# B grade reptiles?



## connor 1213 (Apr 6, 2009)

Hey

(dont really know what section to put this in)

On stock lists...some animals are advertised as B Grade...especialy bearded dragons...

What makes then B grade?
Is it just a slight thing or bad?
Cheers


----------



## connor 1213 (Apr 6, 2009)

Anyone?


----------



## kaimarion (Dec 31, 2007)

It normally means that the animal is missing toes/tail tips or sometimes worse, you can phone and ask the supplier for more information.


----------



## sn8ks4life (Jul 27, 2011)

we get the peregrine list at work and i know what you mean, loadsa beardies (grade B) just as above it means nipped toes and tails


----------



## CPT BJ (Oct 30, 2010)

As already mentioned most suppliers will have a list of Grade B animals which are usually defective in some way i.e. nipped toes and tails. You do have to wonder if some are just doomed to live out the rest of their lives with the suppliers as i cant imagine many shops will stock them.


----------



## connor 1213 (Apr 6, 2009)

CPT BJ said:


> As already mentioned most suppliers will have a list of Grade B animals which are usually defective in some way i.e. nipped toes and tails. You do have to wonder if some are just doomed to live out the rest of their lives with the suppliers as i cant imagine many shops will stock them.


know quite a few shops that stock them as normal bearded dragons...(at normal price) simply just for profit... 

im thinking of ordering myself a little b grade leopard gecko tho :/


----------



## CPT BJ (Oct 30, 2010)

connor 1213 said:


> know quite a few shops that stock them as normal bearded dragons...(at normal price) simply just for profit...
> 
> im thinking of ordering myself a little b grade leopard gecko tho :/


 They cant be very honest shops tbh!!


----------



## connor 1213 (Apr 6, 2009)

CPT BJ said:


> They cant be very honest shops tbh!!


ano...only in it for profit


----------



## Tatter (Oct 8, 2011)

With something mainly aesthetic, e.g. doesn't cause them to lead a less of a life, or painfully.

Would you buy a B Grade?


----------



## bigboidae (Aug 30, 2011)

we would order B GRADE water dragons off peregrine, most of the time they just needed a few weeks tlc and they would be 100% dont remember ever loosing any,or any being really bad.


----------



## Spikebrit (Oct 23, 2006)

B grade means there is generally something wrong. Sometimes its something little somtimes its something major. 

With some WC animals it can mean they are on deaths door, or it could just ned some TLC. 

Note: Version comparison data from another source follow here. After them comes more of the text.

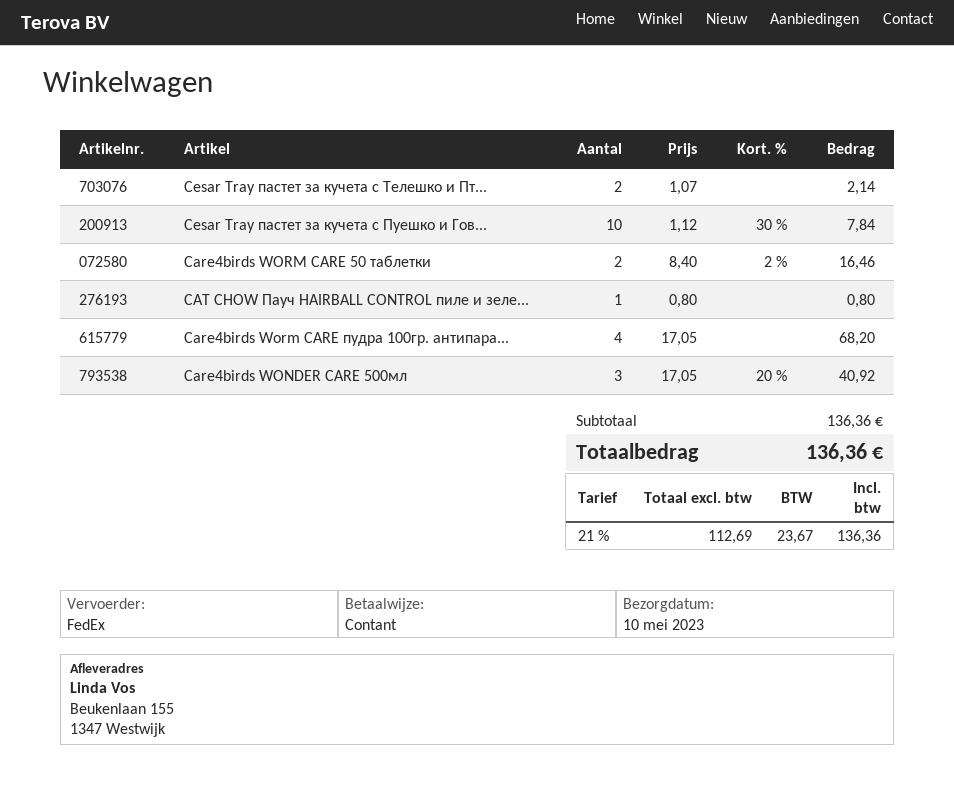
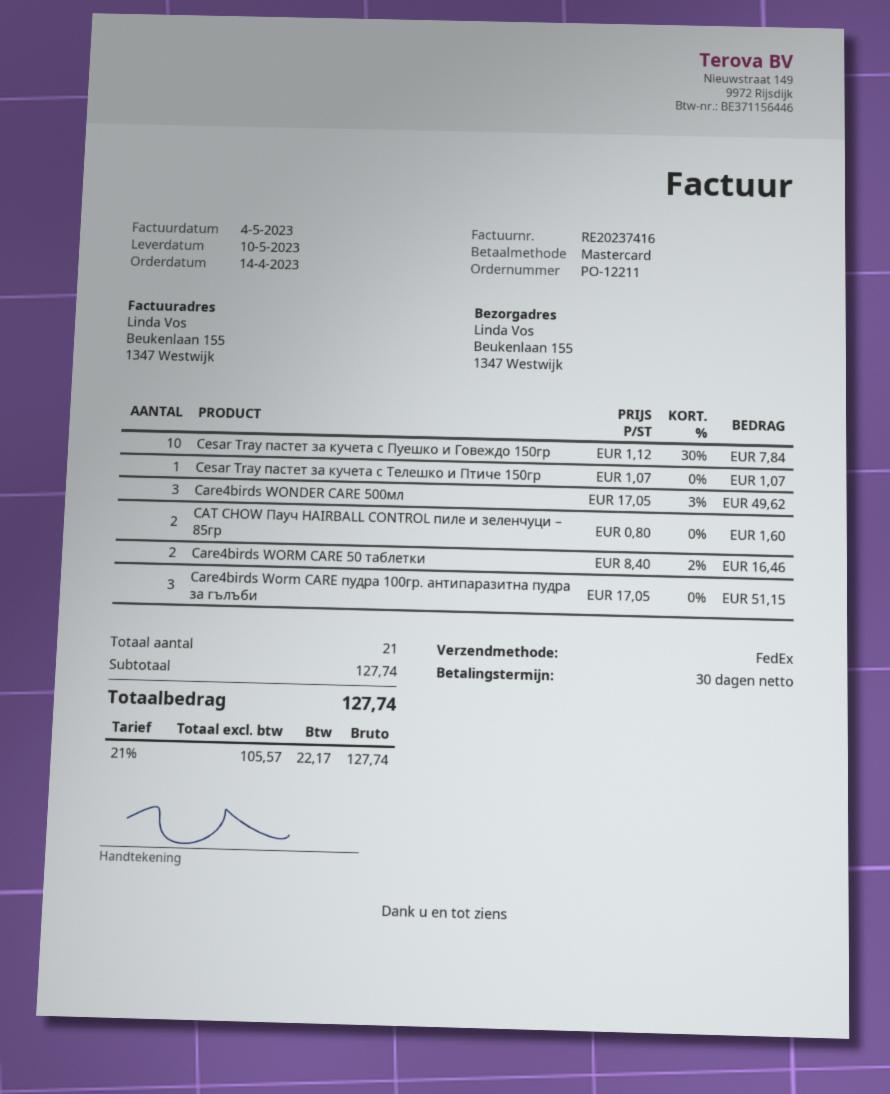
payment method: cash -> Mastercard
Cesar Tray пастет за кучета с Телешко и Пт...: 2 x 1.07 = 2.14 -> 1 x 1.07 = 1.07
CAT CHOW Пауч HAIRBALL CONTROL пиле и зеле...: 1 x 0.80 = 0.80 -> 2 x 0.80 = 1.60
Care4birds Worm CARE пудра 100гр. антипара...: 4 x 17.05 = 68.20 -> 3 x 17.05 = 51.15
Care4birds WONDER CARE 500мл: 3 x 17.05 - 20% = 40.92 -> 3 x 17.05 - 3% = 49.62
subtotal: 136.36 -> 127.74
net: 112.69 -> 105.57
tax: 21% = 23.67 -> 21% = 22.17
total: 136.36 -> 127.74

They can be hit and miss really. 

Jay


----------



## crow (May 27, 2007)

connor 1213 said:


> know quite a few shops that stock them as normal bearded dragons...(at normal price) simply just for profit...
> 
> im thinking of ordering myself a little b grade leopard gecko tho :/


 

B grade leos usually have regrown tails. Nothing wrong with them but usually not quite as nice looking as the original tail.

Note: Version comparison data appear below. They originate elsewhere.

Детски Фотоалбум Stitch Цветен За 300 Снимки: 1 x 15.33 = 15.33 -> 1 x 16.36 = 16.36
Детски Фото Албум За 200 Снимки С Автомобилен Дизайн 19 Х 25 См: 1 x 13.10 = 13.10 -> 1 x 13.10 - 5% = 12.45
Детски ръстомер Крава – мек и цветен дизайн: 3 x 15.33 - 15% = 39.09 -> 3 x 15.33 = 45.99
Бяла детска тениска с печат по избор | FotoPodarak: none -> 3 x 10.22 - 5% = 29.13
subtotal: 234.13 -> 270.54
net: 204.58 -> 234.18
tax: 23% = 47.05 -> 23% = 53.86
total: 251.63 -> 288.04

I once bought a B grade blue tongue skink for little money. It had lost part of its tail but it grew back perfectly within weeks!


----------



## kaimarion (Dec 31, 2007)

connor 1213 said:


> ano...only in it for profit


Not to be rude Conner but that is the purpose of having a shop. Don't think I agree with someone misleading customer or selling unhealthy animals, just that the point of having a business is to make money.
Personally I've never really seen many shops selling B grade animals, granted I haven't really been to many other pet shops in the past couple of years.

@BigBoidae
Where is/was it you work/worked?


----------